No emitía ningún juicio de valor, solo lo afirmaba, a diferencia de las personas con quienes se había topado en Nueva Orleans, que hacían que la palabra «india» sonara como un insulto.

—Sioux —apostilló ella.

—En la corte de nuestro rey conocí a dos de vuestros grandes jefes —explicó mientras se dirigían a la mansión en que se habían criado los dos hermanos—. A lo mejor son parientes vuestros —añadió con la intención de ser educado mientras seguía intentando asimilar que su querido hermano había muerto y que se había embarcado rumbo a Francia con una india. Eran muchas cosas para digerirlas a la vez.
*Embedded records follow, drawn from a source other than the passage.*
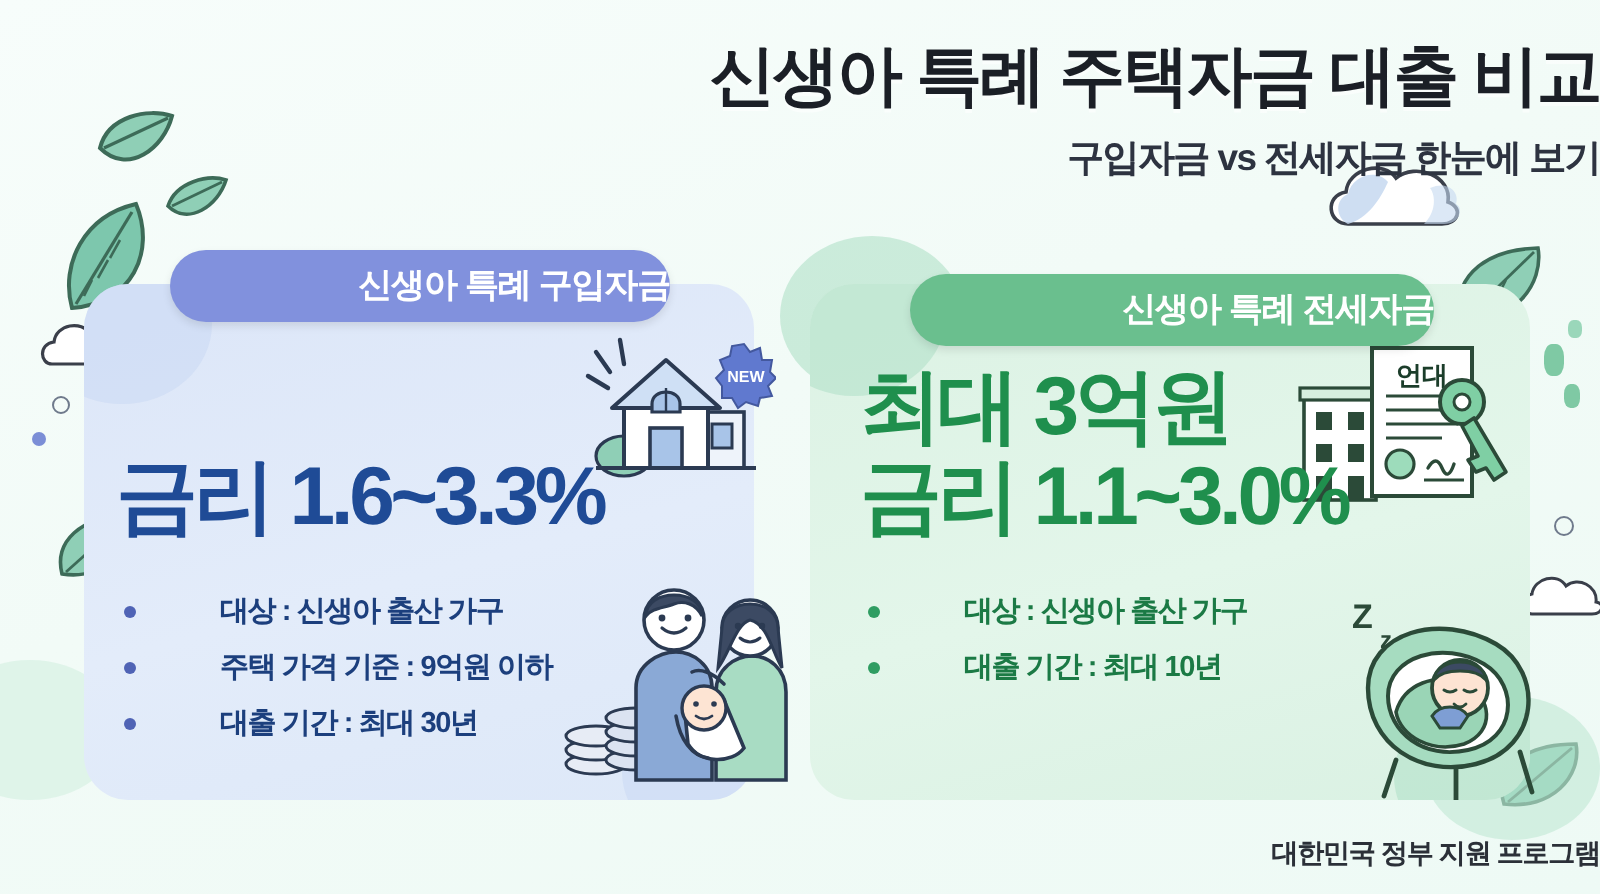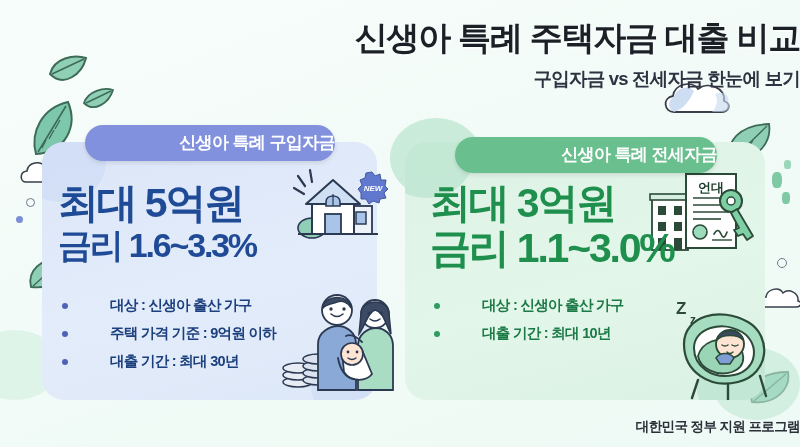--- a/index.html
+++ b/index.html
@@ -63,21 +63,21 @@
   
   .headline {
     position:absolute; z-index:6;
     font-weight:bold; letter-spacing:-2.2px; line-height:1.0;
     white-space:nowrap;
   }
   .hl-blue { color:#1f4b96; }
   .hl-green { color:#1f8f4d; }
 
   #buy-amount  { top:183px; left:58px;  font-size:41px; }
-  #buy-rate    { top:228px; left:58px;  font-size:34px; }
+  #buy-rate    { top:228px; left:58px;  font-size:41px; }
   #jeo-amount  { top:183px; left:430px; font-size:41px; }
   #jeo-rate    { top:228px; left:430px; font-size:41px; }
 
   
   .bullets { position:absolute; z-index:6; }
   #bullets-buy    { top:296px; left:62px; }
   #bullets-jeonse { top:296px; left:434px; }
 
   .bullet-row { display:flex; align-items:center; margin-bottom:9px; }
   .bullet-dot {
@@ -95,21 +95,21 @@
 
   
   #footer {
     position:absolute; bottom:11px; left:0; width:800px;
     text-align:right; font-size:13.5px; font-weight:bold;
     color:#2b3038; letter-spacing:-0.6px; z-index:6;
   }
 
   
   .illus { position:absolute; z-index:5; }
-  #illus-house  { top:166px; left:288px;font-style:italic; }
+  #illus-house  { top:166px; left:288px; }
   #illus-family { top:282px; left:280px; }
   #illus-doc    { top:168px; left:648px; }
   #illus-cradle { top:296px; left:672px; }
 </style>
 </head>
 <body>
 
 <div id="canvas">
 
   <svg class="deco" style="top:52px;left:44px;" width="46" height="40" viewBox="0 0 46 40">
@@ -176,21 +176,20 @@
     <div id="subtitle">구입자금 vs 전세자금 한눈에 보기</div>
   </div>
 
   <div class="card" id="card-buy">
     <div class="card-blob" style="top:-20px;left:-26px;width:90px;height:80px;background:#c7d7f3;"></div>
     <div class="card-blob" style="bottom:-24px;right:-20px;width:86px;height:76px;background:#c7d7f3;"></div>
   </div>
 
   <div class="pill" id="pill-buy">신생아 특례 구입자금</div>
 
-  <div class="headline hl-blue" id="buy-amount">최대 5억원</div>
   <div class="headline hl-blue" id="buy-rate">금리 1.6~3.3%</div>
 
   <div class="bullets" id="bullets-buy">
     <div class="bullet-row">
       <span class="bullet-dot bd-blue"></span>
       <span class="bullet-text bt-blue">대상 : 신생아 출산 가구</span>
     </div>
     <div class="bullet-row">
       <span class="bullet-dot bd-blue"></span>
       <span class="bullet-text bt-blue">주택 가격 기준 : 9억원 이하</span>

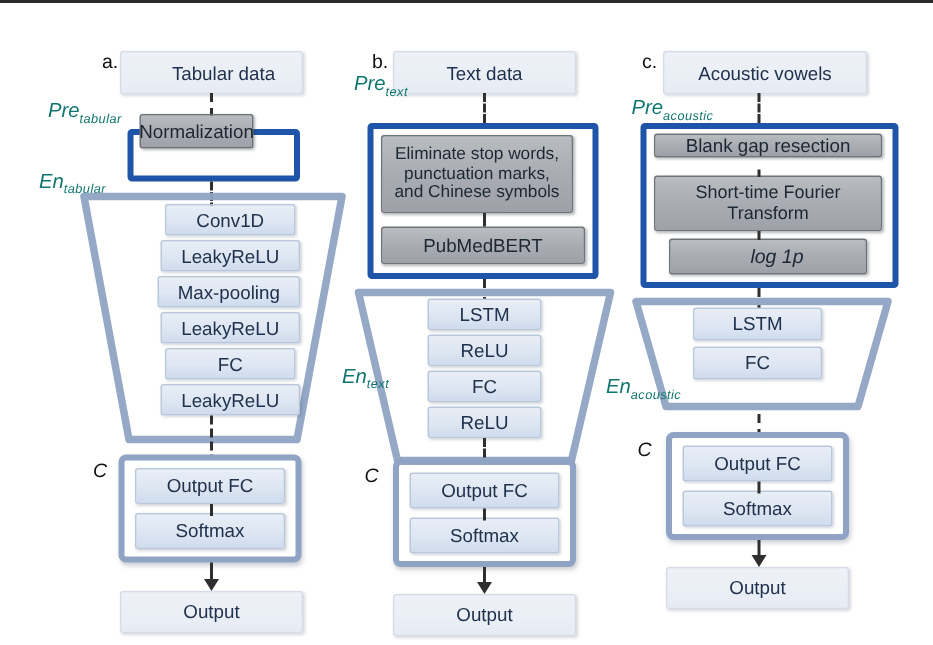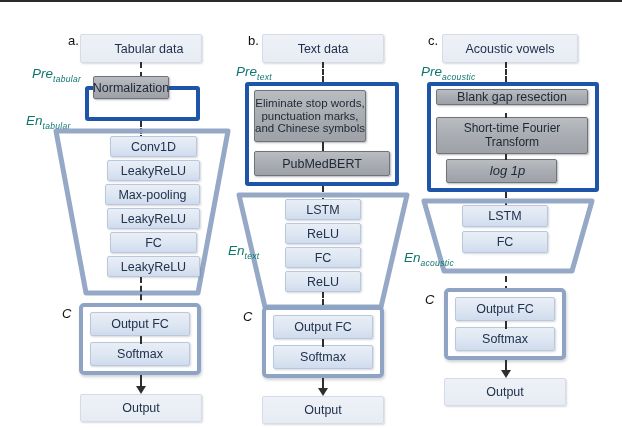--- a/index.html
+++ b/index.html
@@ -176,26 +176,26 @@
   <div class="arrowhead" style="left:136px; top:386px;"></div>
 
   <div class="box box-io" style="left:80px; top:394px; width:122px; height:28px;">Output</div>
 
   <div class="panel-letter" style="left:248px; top:33px;">b.</div>
 
   <div class="box box-io" style="left:262px; top:34px; width:122px; height:29px;">Text data</div>
 
   <div class="conn" style="left:322px; top:62px; height:20px;"></div>
 
-  <div class="side-label" style="left:236px; top:64px;">
+  <div class="side-label" style="left:236px; top:48px;">
     <span>Pre</span><sub>text</sub>
   </div>
 
   <div class="frame frame-pre" style="left:245px; top:82px; width:154px; height:104px;"></div>
-  <div class="box box-gray" style="left:254px; top:90px; width:112px; height:52px; font-size:11.5px;">Eliminate stop words,
+  <div class="box box-gray" style="left:254px; top:90px; width:128px; height:52px; font-size:11.5px;">Eliminate stop words,
 punctuation marks,
 and Chinese symbols</div>
   <div class="box box-gray" style="left:254px; top:151px; width:136px; height:25px;">PubMedBERT</div>
 
   <div class="conn" style="left:322px; top:142px; height:9px;"></div>
   <div class="conn" style="left:322px; top:186px; height:18px;"></div>
 
   <div class="trap" style="left:235px; top:190px;">
     <svg width="176" height="122" viewBox="0 0 176 122">
       <polygon points="4,5 172,5 146,117 30,117" fill="none" stroke="#8fa4c4" stroke-width="5" stroke-linejoin="round" opacity="0.95"></polygon>
@@ -232,21 +232,21 @@
   <div class="conn" style="left:505px; top:62px; height:20px;"></div>
 
   <div class="side-label" style="left:421px; top:64px;">
     <span>Pre</span><sub>acoustic</sub>
   </div>
 
   <div class="frame frame-pre" style="left:427px; top:82px; width:172px; height:110px;"></div>
   <div class="box box-gray" style="left:436px; top:89px; width:152px; height:16px;">Blank gap resection</div>
   <div class="box box-gray" style="left:436px; top:117px; width:152px; height:37px; font-size:12px;">Short-time Fourier
 Transform</div>
-  <div class="box box-gray italic" style="left:446px; top:159px; width:111px; height:24px;padding-left:12px;">log 1p</div>
+  <div class="box box-gray italic" style="left:446px; top:159px; width:132px; height:24px;padding-left:12px;">log 1p</div>
 
   <div class="conn" style="left:505px; top:113px; height:5px;"></div>
   <div class="conn" style="left:505px; top:154px; height:6px;"></div>
   <div class="conn" style="left:505px; top:192px; height:17px;"></div>
 
   <div class="trap" style="left:420px; top:196px;">
     <svg width="176" height="80" viewBox="0 0 176 80">
       <polygon points="4,5 172,5 152,75 24,75" fill="none" stroke="#8fa4c4" stroke-width="5" stroke-linejoin="round" opacity="0.95"></polygon>
     </svg>
   </div>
¿Qué haría con la chica ahora? No podía quedarse en su casa para siempre. Tendría que ayudarla a trazar un plan. De momento, residiría en la mansión junto a él y sus hijos. Tristan sonrió para sí mientras miraba por la ventanilla de la carroza. Era muy propio de Jean hacer una cosa así, enamorarse locamente de una india, lo cual por fuerza provocaba reacciones en todo el mundo, y luego morir y dejar que Tristan se las arreglara con la muchacha. Al pensarlo, le entraron ganas de reír y se volvió hacia Wachiwi con expresión alegre. En todo ello había un componente de absoluta absurdidad, y de completo escándalo. Por otra parte, en cierto sentido era maravilloso. Estaba seguro de que la muchacha debía de ser excepcional si Jean la había amado tanto como para querer casarse con ella. Todavía tenía que descubrir qué era lo que Jean había visto en ella, aunque no cabía duda de que era muy guapa. Tristan la miró con expresión paternal y sonrió.

—Bienvenida a Francia, Wachiwi.

—Gracias, mi señor —respondió ella muy educada, tal como Jean le había enseñado a hacer. Y a partir de ese momento guardaron silencio y prosiguieron el viaje hasta la mansión.

A Tristan no le costaba imaginar a Jean sonriendo al verlos juntos desde donde fuera que estuviese, o incluso soltando alguna carcajada. Wachiwi, perdida en sus pensamientos, sentía con fuerza la presencia de su amado, tal como le ocurría desde su muerte. De hecho, ahora que estaba allí lo sentía incluso más cerca.